Front-end code edit data
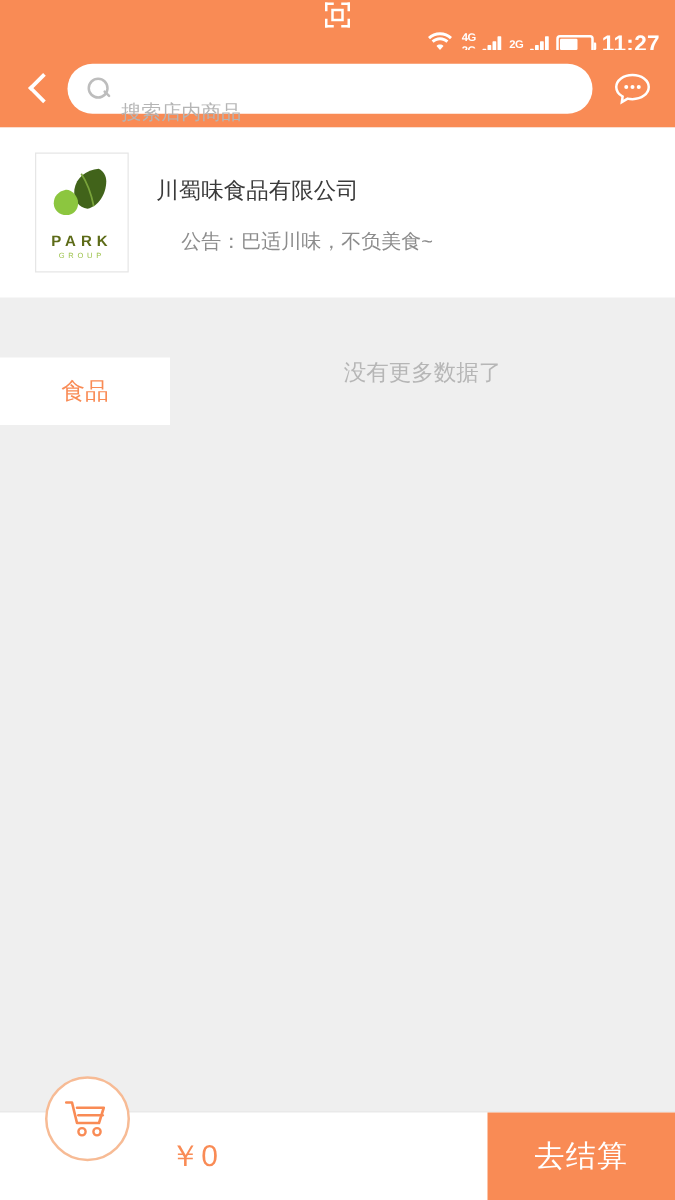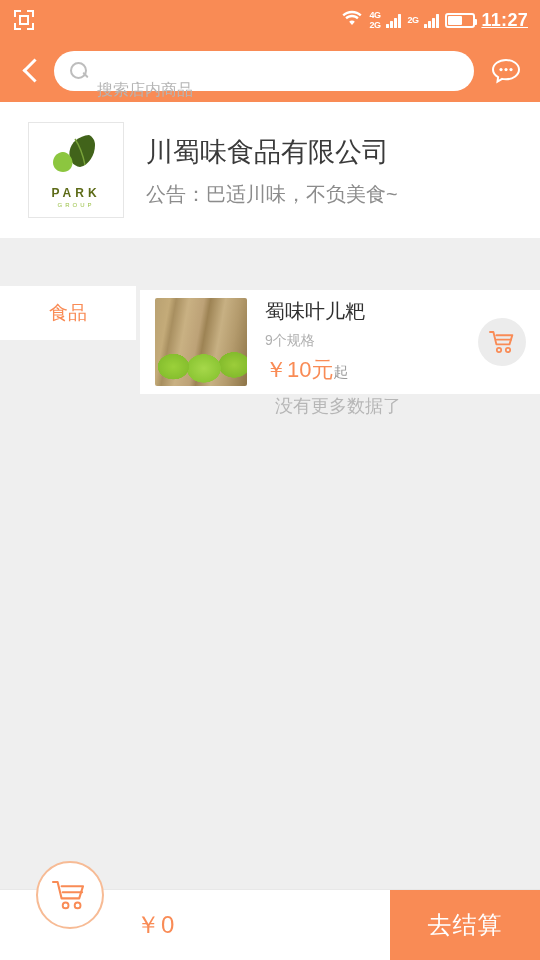"4G" .statusbar { flex-direction: none -> column }
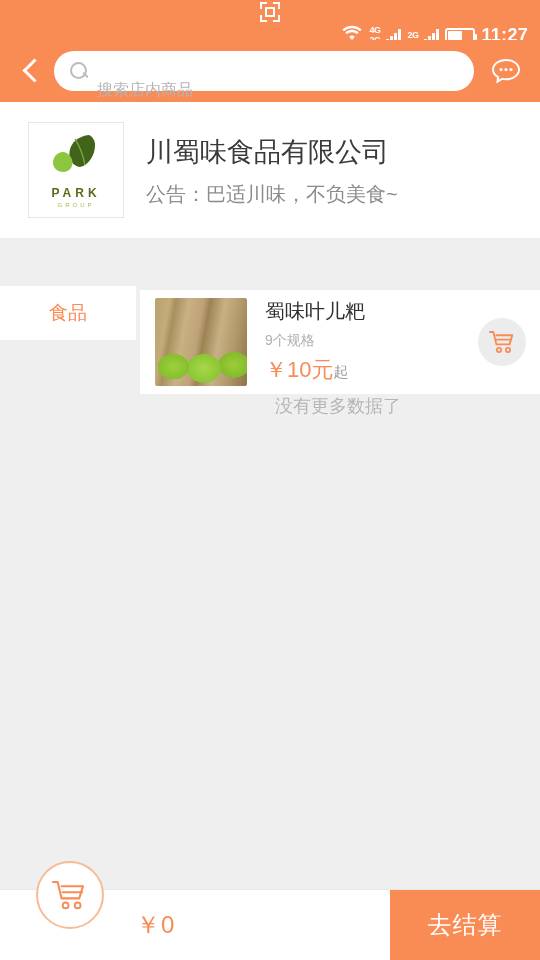"川蜀味食品有限公司" .store-name { font-size: 27px -> 18px }
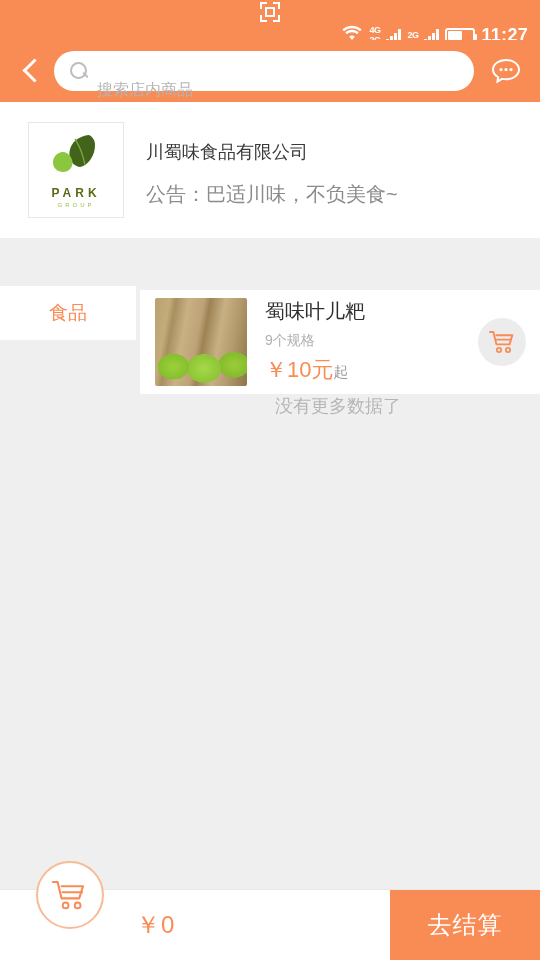"PARK" .logo { width: 96px -> 75px }
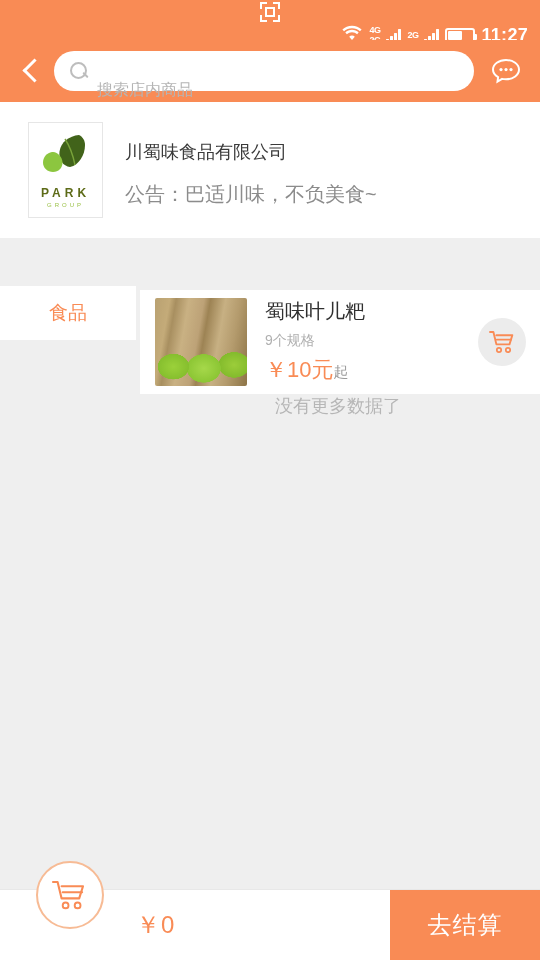"公告：巴适川味，不负美食~" .store-notice { font-size: 20px -> 16px; margin-left: none -> 20px }
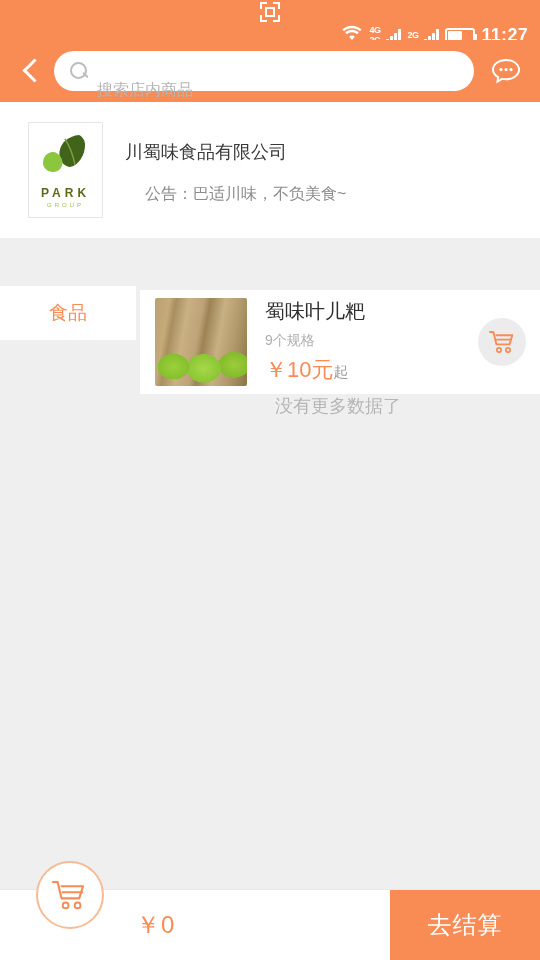"蜀味叶儿粑" div.pcard { html: <div> <div></div> <div> <div>蜀味叶儿粑</div> <div>9个规格</div> <div> <span>￥10元</span><span>起</span> </div> </div> <div> <svg> <path></path> <path></path> <circle></circle> <circle></circle> </svg> </div> </div> -> none }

[Aim of the task] Take the lines from the first line of the entries through the line with "font-size: 20px ->", inclusive, and give them again exactly, minus any pictures.

[Result]
"4G" .statusbar { flex-direction: none -> column }
"川蜀味食品有限公司" .store-name { font-size: 27px -> 18px }
"PARK" .logo { width: 96px -> 75px }
"公告：巴适川味，不负美食~" .store-notice { font-size: 20px -> 16px; margin-left: none -> 20px }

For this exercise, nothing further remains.